_EXERCISE DESCRIPTION_:
Go through the records and give the number of lines that include "Caso", with nothing else.
━━━━━ GIVEN INFORMATION
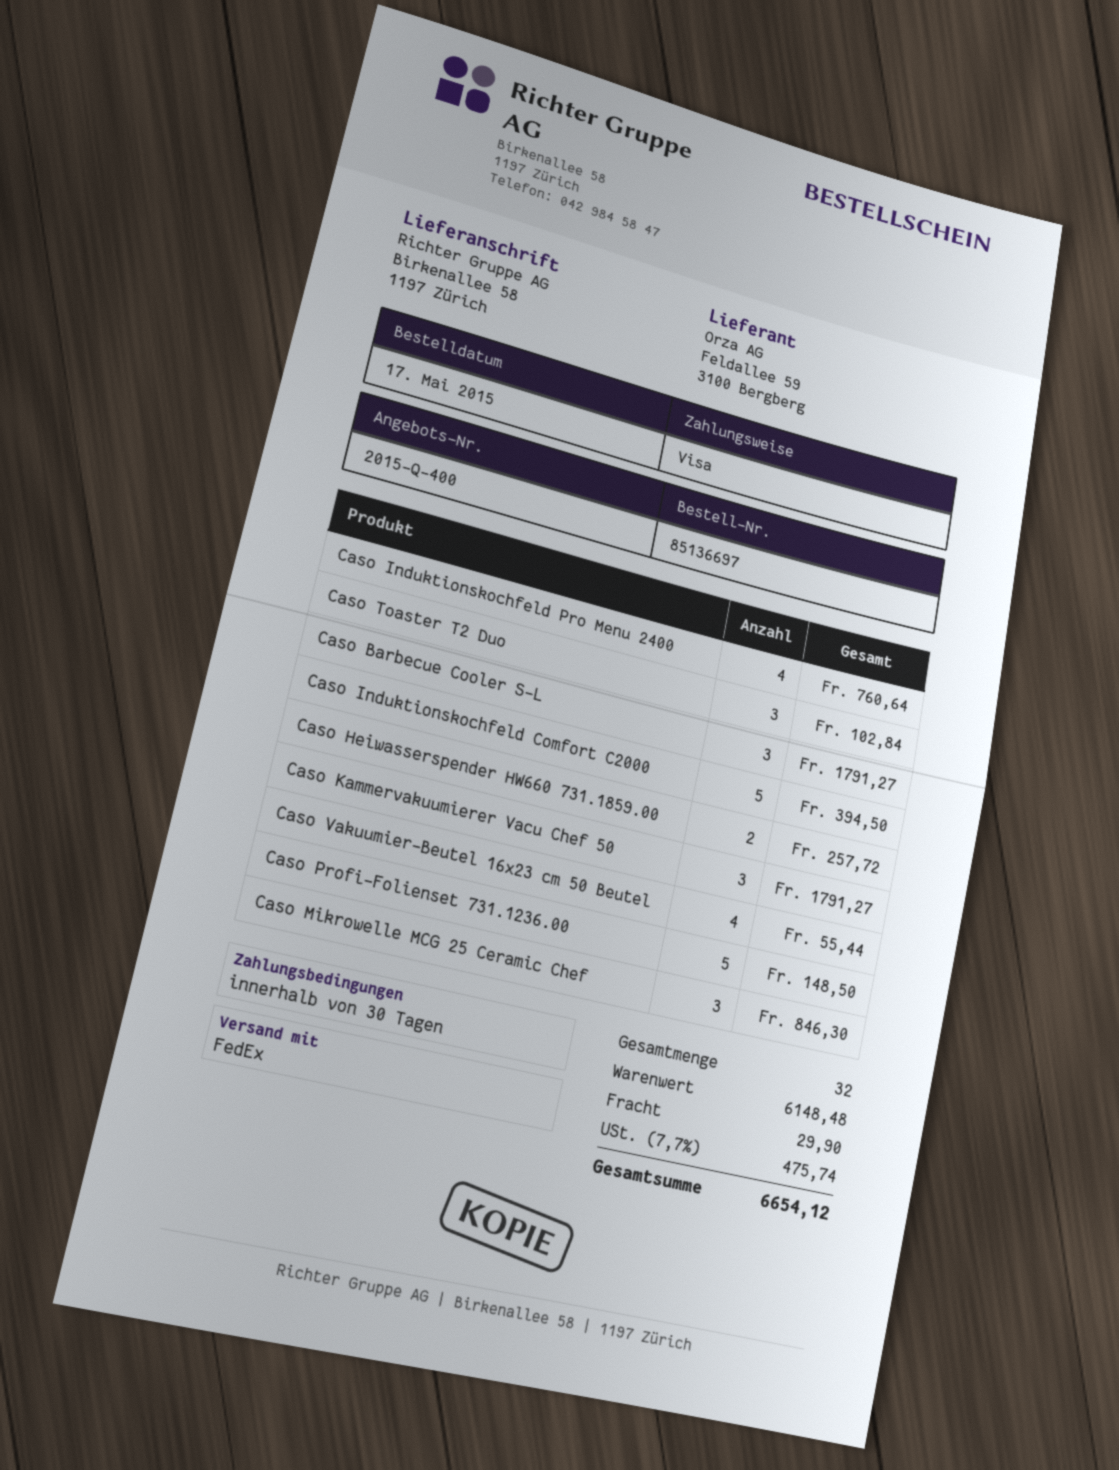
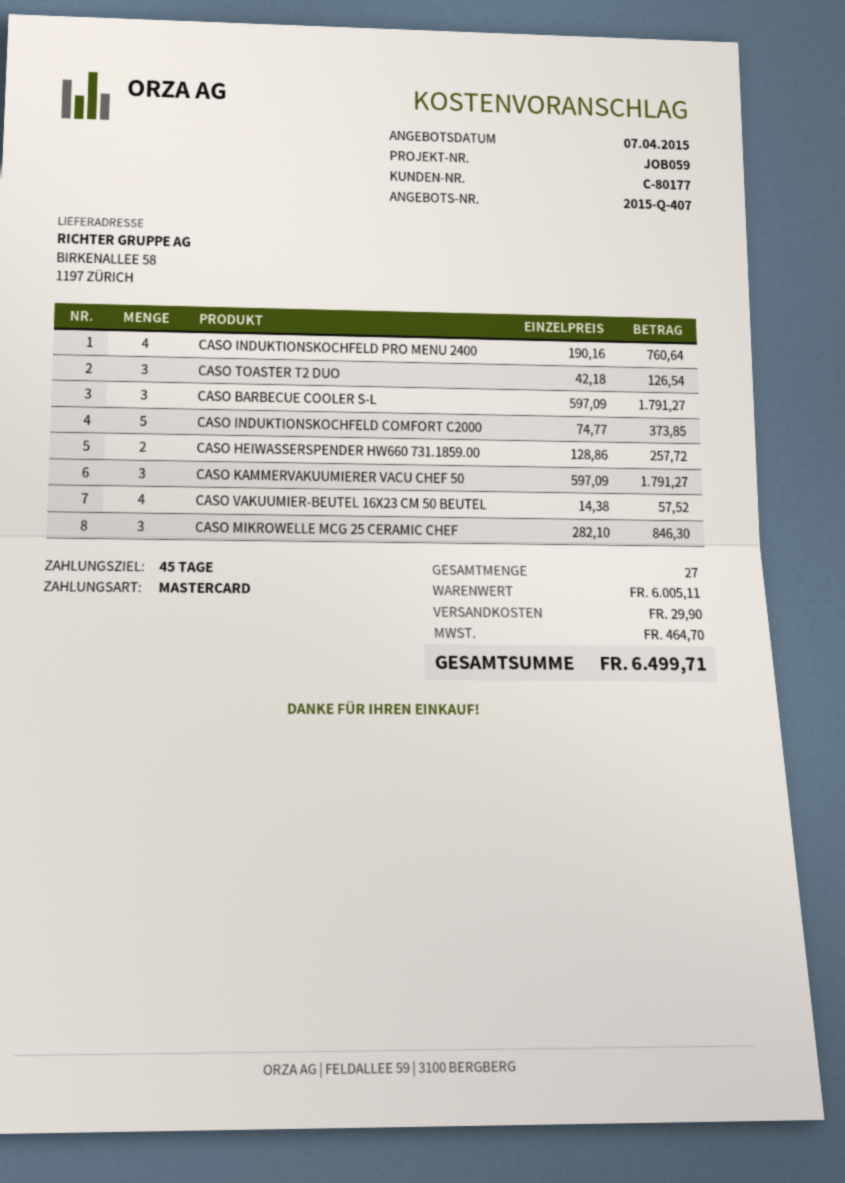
quote number: 2015-Q-400 -> 2015-Q-407
payment terms: 30 days -> 45 days
payment method: Visa -> Mastercard
Caso Toaster T2 Duo: 3 for 102.84 -> 3 for 126.54
Caso Induktionskochfeld Comfort C2000: 5 for 394.50 -> 5 for 373.85
Caso Vakuumier-Beutel 16x23 cm 50 Beutel: 4 for 55.44 -> 4 for 57.52
Caso Profi-Folienset 731.1236.00: 5 for 148.50 -> none
total quantity: 32 -> 27
subtotal: 6148.48 -> 6005.11
tax: 475.74 -> 464.70
total: 6654.12 -> 6499.71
━━━━━━━━━━
_RESPONSE_:
4